Lawless juega conscientemente con los mitos del asentamiento de EEUU, en concreto el relato del nacimiento de la mafia debido a la prohibición de venta de alcohol en los años veinte, a través de la fundación de una destilería ilegal por los tres hermanos Bondurant. Para ello, parte de unos personajes arquetípicos que carecen de toda profundidad psicológica, porque lo que le interesa al director es recoger las figuras que encarnan el mito: de ahí los hermanos rudos (Shia LaBeouf, Tom Hardy), la camarera con aires de femme fatale (Jessica Chastain), la joven ingenua (Mia Wasikowska). Y su objetivo es deconstruir ese mito, haciendo cada vez menos heroicos a unos personajes que se querían protagonistas de un relato fundador.

No obstante, el problema del film es que no llega a generar una mitificación de los espacios. En las primeras secuencias recorre todos los espacios que configuran la vida de EEUU en los años veinte: la Iglesia baptista, la taberna, la destilería de whisky. Pero la rápida sucesión de planos impide una auscultación del espacio para generar un mito que destruir, todo se disuelve en el fragmentarismo.

Los personajes sí que inician un camino de evolución, de modo que su esquematismo se va resquebrajando, pero aún así, no ganan en suficiente complejidad psicológica como para desmontar el mito. Por ejemplo, de los tres hermanos, el mediano carece de volumen. Y la mafia contraria sigue con los clichés de maldad, todo está observado desde el punto de vista reduccionista de la familia heroica. Es más interesante la evolución del hermano mayor y del menor: el rudo hermano mayor (Tom Hardy) termina refugiándose en el hogar, y el menor (Shia Labeouf) adquiere el anterior espíritu aventurero de su hermano mayor. Aún así, la escasa duración de los planos apenas dejan respirar a los personajes para su desarrollo.

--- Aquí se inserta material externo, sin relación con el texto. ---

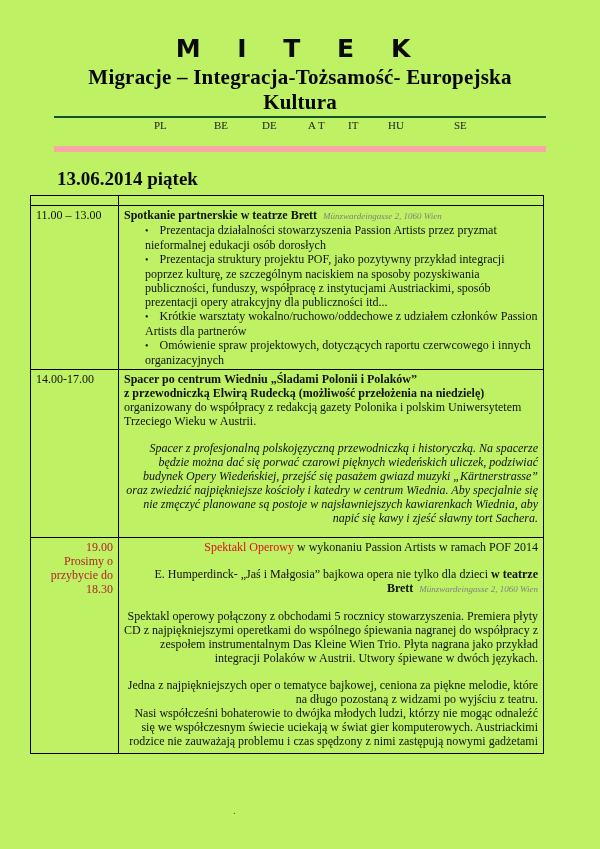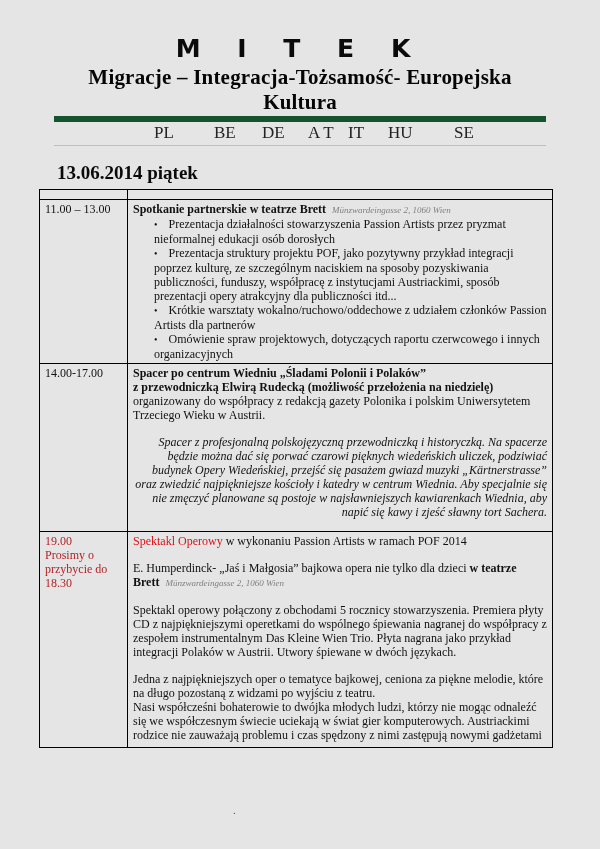--- a/index.html
+++ b/index.html
@@ -6,7 +6,7 @@
   html,body { background:#fff; }
   .page {
     position:relative; width:600px; height:849px; margin:0 auto;
-    background:#e5e5e5; overflow:hidden;
+    background:#bef264; overflow:hidden;
     font-family:"Liberation Serif", serif; color:#111;
   }
   

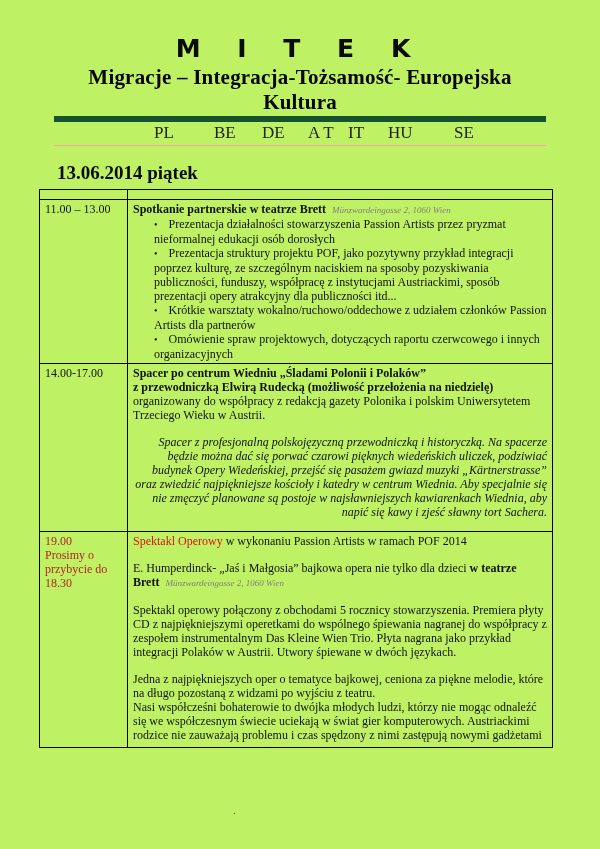--- a/index.html
+++ b/index.html
@@ -17,7 +17,7 @@
   }
   .title-block {
     width:492px; margin:2px auto 0 auto; text-align:center;
-    border-bottom:6px solid #14532d; padding-bottom:1px;
+    border-bottom:2px solid #14532d; padding-bottom:1px;
   }
   .title {
     font-weight:bold; font-size:21px; color:#050505; letter-spacing:0.2px;

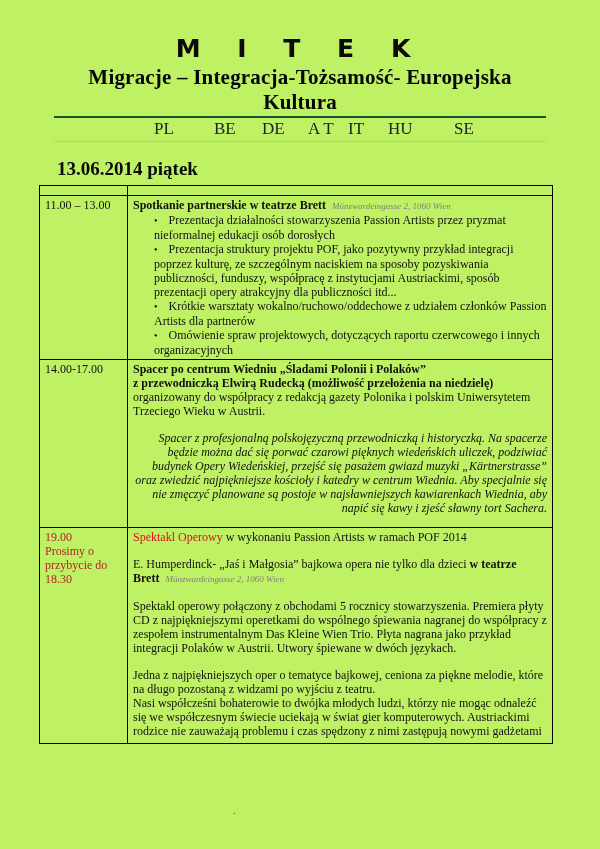--- a/index.html
+++ b/index.html
@@ -23,9 +23,9 @@
     font-weight:bold; font-size:21px; color:#050505; letter-spacing:0.2px;
   }
   .lang-row {
-    position:relative; width:492px; margin:0 auto; height:24px;
-    border-bottom:1px solid #fca5a5;
-    font-size:17px; color:#222;
+    position:relative; width:492px; margin:0 auto; height:34px;
+    border-bottom:6px solid #fca5a5;
+    font-size:11px; color:#222;
   }
   .lang-row span { position:absolute; top:1px; }
   .lang-0{left:100px}.lang-1{left:160px}.lang-2{left:208px}

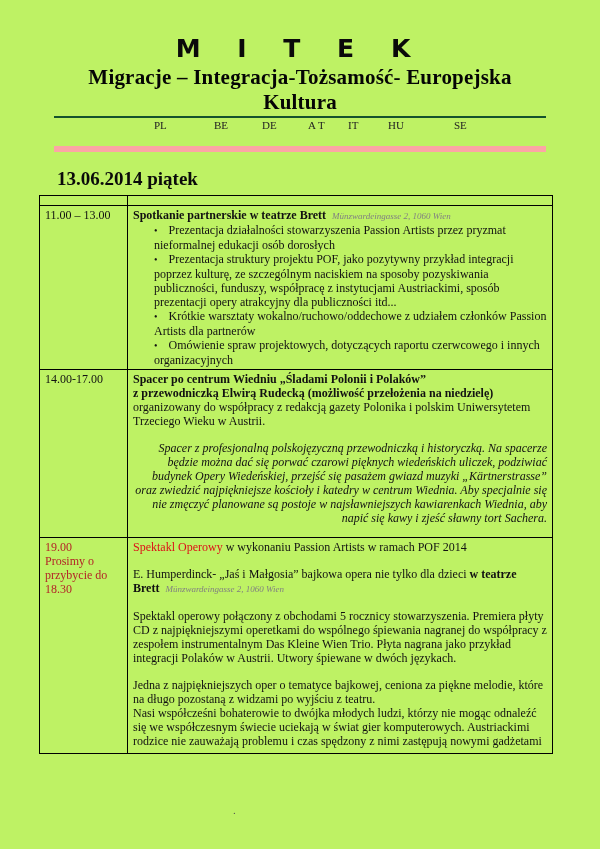--- a/index.html
+++ b/index.html
@@ -35,7 +35,7 @@
   }
   
   table.schedule {
-    margin-left:39px; width:514px; border-collapse:collapse;
+    margin-left:30px; width:514px; border-collapse:collapse;
     table-layout:fixed; font-size:12px; line-height:14px;
   }
   table.schedule td {

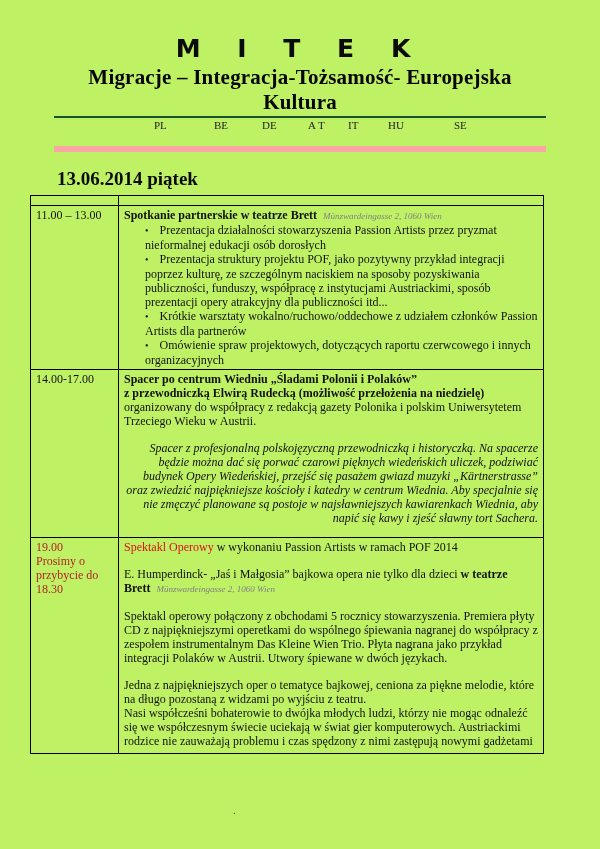--- a/index.html
+++ b/index.html
@@ -46,7 +46,7 @@
   tr.row-1 td { height:156px; }
   tr.row-2 td { height:44px; }
   tr.row-3 td { height:168px; }
-  tr.row-4 td { height:216px; }
+  tr.row-4 td { height:216px;text-align:right; }
   .bold { font-weight:bold; }
   .venue {
     font-family:Liberation Serif, serif; font-style:italic;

El film termina destruyendo el mito en un epílogo que asusta por la exaltación de los valores más conservadores del país: el hogar, la familia unida, etc. Pero es un epílogo que sirve como contrapunto al heroísmo anterior: ahora los hermanos son simplemente dueños de una granja, una clase media con un pasado mítico, como el del propio país, que ya no recuerda a sus antiguos héroes y recurre a antihéroes. Es una película sobre la incapacidad actual del país para generar nuevos mitos, pues una vez conocido todo el espacio, ya sólo queda la inercia de los relatos fundatorios, representados sin fin en los géneros cinematográficos.

Lawless desmonta lo que no pudo montar en su comienzo, de modo que el film se sostiene por el conocimiento del espectador de los elementos del cine de gánsters. Aún así, es un film totalmente disfrutable, entretenido, y con una ambientación muy lograda, pues se respira la época en cada vestuario, en cada decorado, incluso en el tono mortecino de los planos. Y Jessica Chastain le da el toque de color, que aparece en una memorable escena de desnudo, quizá una de las escenas más bellas del film. No es justificable su presencia en Cannes, que quizá se deba a la necesidad de la presencia de estrellas en el festival, como Jessica Chastain. En todo caso, el público disfrutará del metraje, y es recomendable si eres fiel espectador al cine de gángsters.